The pandemic changed the way we view external threats

We have become nonchalant about viruses for too long.

The war on viruses was declared over in 1969 according to one quote: “it is time to close the book on infectious diseases and declare the war against pestilence won.” We had defeated the invisible killers. Now the focus should be on chronic diseases such as cancer and heart disease.

Guess what? Viruses are not some distant threat. They are back with a vengeance.

image: Los Angles Times

The above quote was wrongly attributed to U.S. Surgeon General William H. Stewart. No one is sure just where the quote came from but as we let our guard down, a seemingly ordinary virus punished the world with the COVID pandemic.

How blithely we forgot the pandemic of 1918 when the microscopic killer circled the entire globe in four months and claimed the lives of more than 21 million people.

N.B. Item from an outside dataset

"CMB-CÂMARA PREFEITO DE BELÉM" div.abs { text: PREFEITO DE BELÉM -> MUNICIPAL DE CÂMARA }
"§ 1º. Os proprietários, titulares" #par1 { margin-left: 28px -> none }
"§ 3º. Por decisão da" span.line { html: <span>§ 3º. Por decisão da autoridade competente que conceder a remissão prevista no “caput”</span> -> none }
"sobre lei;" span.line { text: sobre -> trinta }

For the longest time, we didn’t take viruses (and other pathogens that cause infectious disease outbreaks) all that seriously.

Now a deadly assortment of viruses is raining on our parade of indifference.

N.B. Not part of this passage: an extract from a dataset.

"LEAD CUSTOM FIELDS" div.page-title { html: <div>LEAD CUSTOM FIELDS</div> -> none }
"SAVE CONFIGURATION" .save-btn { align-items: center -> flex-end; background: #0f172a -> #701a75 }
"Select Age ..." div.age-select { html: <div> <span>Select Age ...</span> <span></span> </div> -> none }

For example, Respiratory syncytial virus (RSV), human metapneumovirus, rhinoviruses are taking their toll writes medical reporter Andre Picard (Globe and Mail, December 27, 2022)

And while HIV/AIDS has been quietly forgotten, it’s still with us. Polio, which was on the verge of eradication, has popped up in New York. Ebola reared its ugly head anew in Uganda. Monkeypox is spreading in strange new ways. Measles and other vaccine-preventable illnesses are making a comeback.

We may want to forget COIVD-19 but the coronavirus has not forgotten us. We long for “prepandemic” normalcy, but 2022 was actually the deadliest year yet for COVID-19.  In 2022, Canada surpassed 17,000 deaths, more than the 14,642 deaths we recorded in 2020 or the 16,489 in 2021.

We still don’t know if SARSCoV-2 will mutate further. A fifth wave of Omicron is just beginning.

One misconception is that exposure to COVID-19 may actually provide a benefit of immunity. Antivaxxers hope exposure will protect them against further infection.  Now it’s becoming evident that the opposite is true.

COVID-19 infections cause “immune dysregulation” in which the body either underreacts to foreign invaders, causing infections to spread quickly, or it overreacts to foreign invaders.

Even at the best of times, we know that viruses mess with the immune system, making it easier for secondary infections to strike. Pathogens interact with each other in strange ways.

We had become nonchalant about coronaviruses. Ordinarily, they only cause colds. That COVID-19 could kill 6.7 million globally was unexpected.

The pandemic changed the way we interact with the world in ways that only events such as the attacks on the World Trade Center in New York and the Pentagon did on September 11, 2001.

The attacks on 9/11 spawned conspiracy theories and denial in a way that the pandemic has.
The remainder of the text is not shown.